Task brief >> Search the data for the word "background" and copy each line that has it.

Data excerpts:
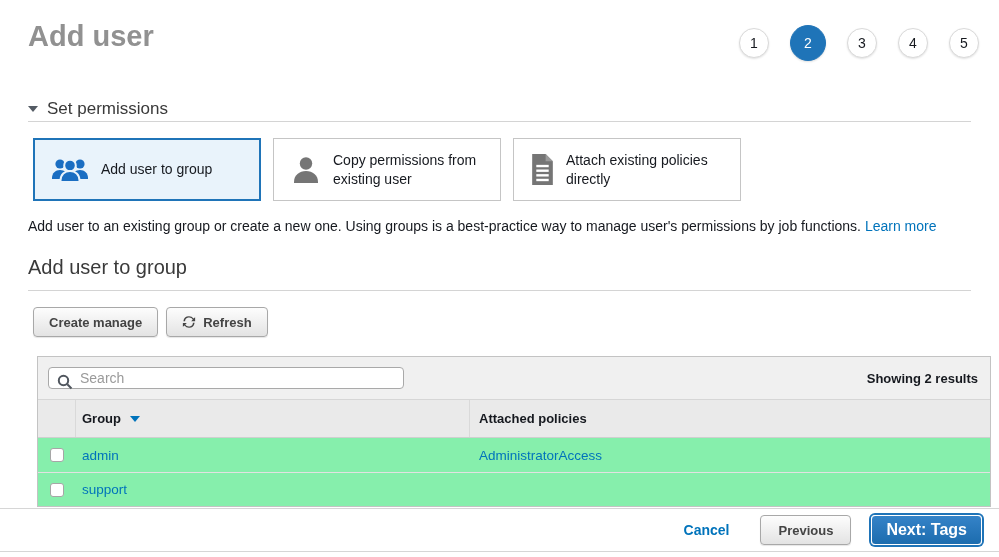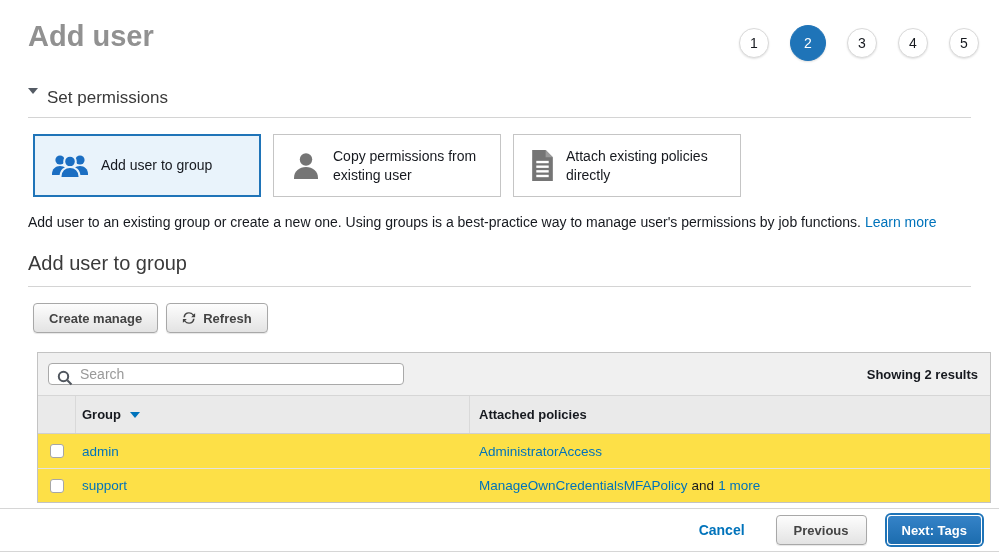--- a/index.html
+++ b/index.html
@@ -34,9 +34,9 @@
 
   
   .section-header {
-    margin-top: 27px; padding-bottom: 9px;
+    margin-top: 38px; padding-bottom: 2px;
     border-bottom: 1px solid #d4d4d4;
-    display: flex; gap: 9px;
+    display: flex; align-items: center; gap: 9px;
     font-size: 17px; color: #3a3a3a;
   }
   .caret-down {

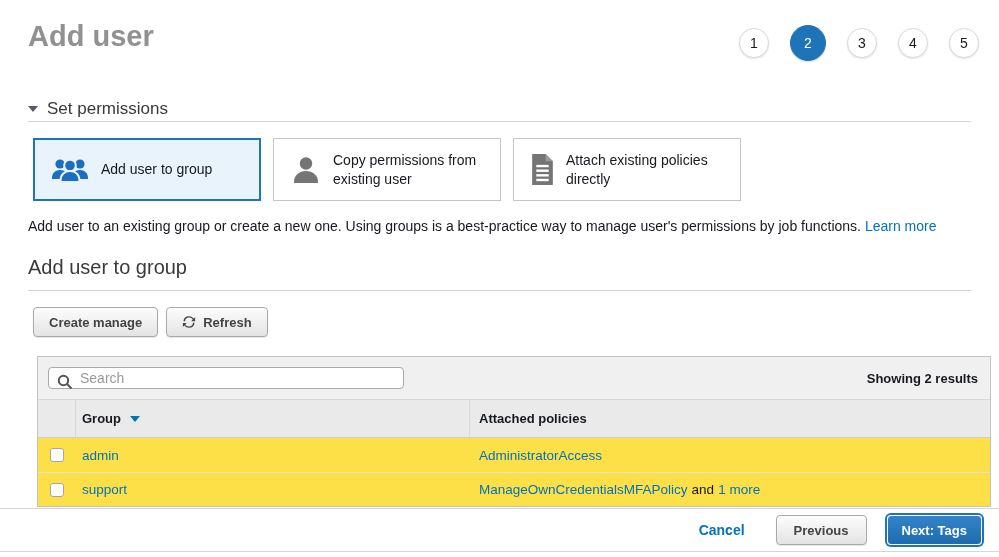--- a/index.html
+++ b/index.html
@@ -115,7 +115,7 @@
     border-top: 6px solid #0073bb;
   }
 
-  .trow { display: flex; height: 34px; background: #fde047; font-size: 13.5px; }
+  .trow { display: flex; height: 34px; background: #86efac; font-size: 13.5px; }
   .trow + .trow { border-top: 1px solid #e2e2e2; }
   .trow .col-check, .trow .col-group, .trow .col-policies { border-right: none; }
   .checkbox {

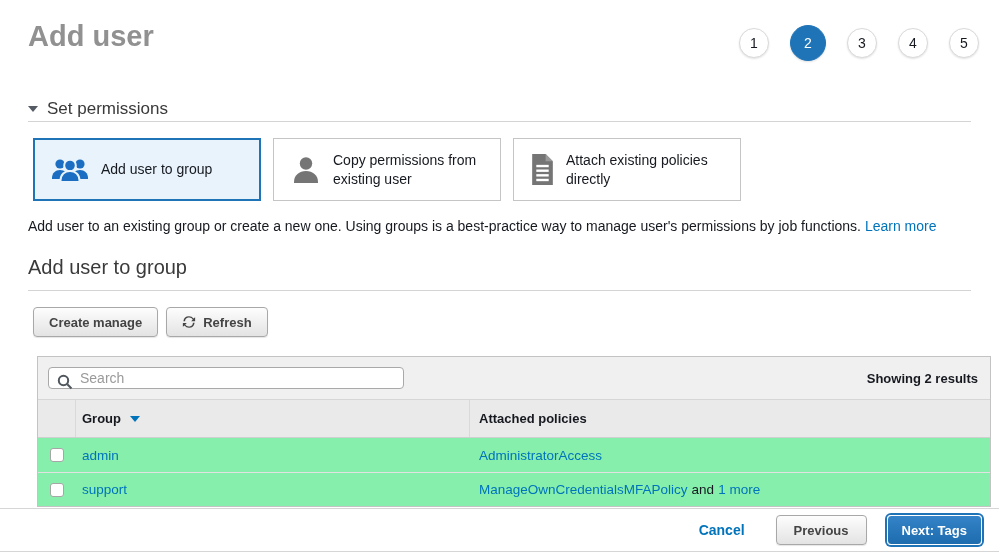--- a/index.html
+++ b/index.html
@@ -292,11 +292,6 @@
       <div class="col-group">
         <a>support</a>
       </div>
-      <div class="col-policies">
-        <a>ManageOwnCredentialsMFAPolicy</a>
-        <span class="and-text">and</span>
-        <a>1 more</a>
-      </div>
     </div>
 
   </div>

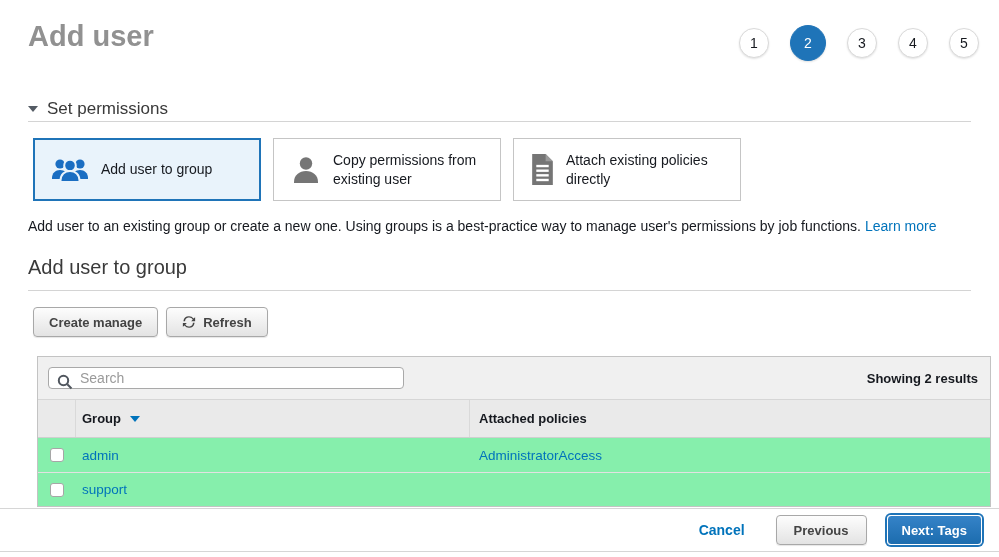--- a/index.html
+++ b/index.html
@@ -139,7 +139,7 @@
   .btn-primary {
     margin-left: 20px; height: 30px; padding: 0 14px;
     font-family: "Liberation Sans", sans-serif;
-    font-size: 13px; font-weight: bold; color: #fff;
+    font-size: 16px; font-weight: bold; color: #fff;
     background: linear-gradient(#3583c8, #1c6cae);
     border: 1px solid #fff; border-radius: 4px;
     box-shadow: 0 0 0 2px #1f74b8;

Problem solution >>
-  .trow { display: flex; height: 34px; background: #fde047; font-size: 13.5px; }
+  .trow { display: flex; height: 34px; background: #86efac; font-size: 13.5px; }
     background: linear-gradient(#3583c8, #1c6cae);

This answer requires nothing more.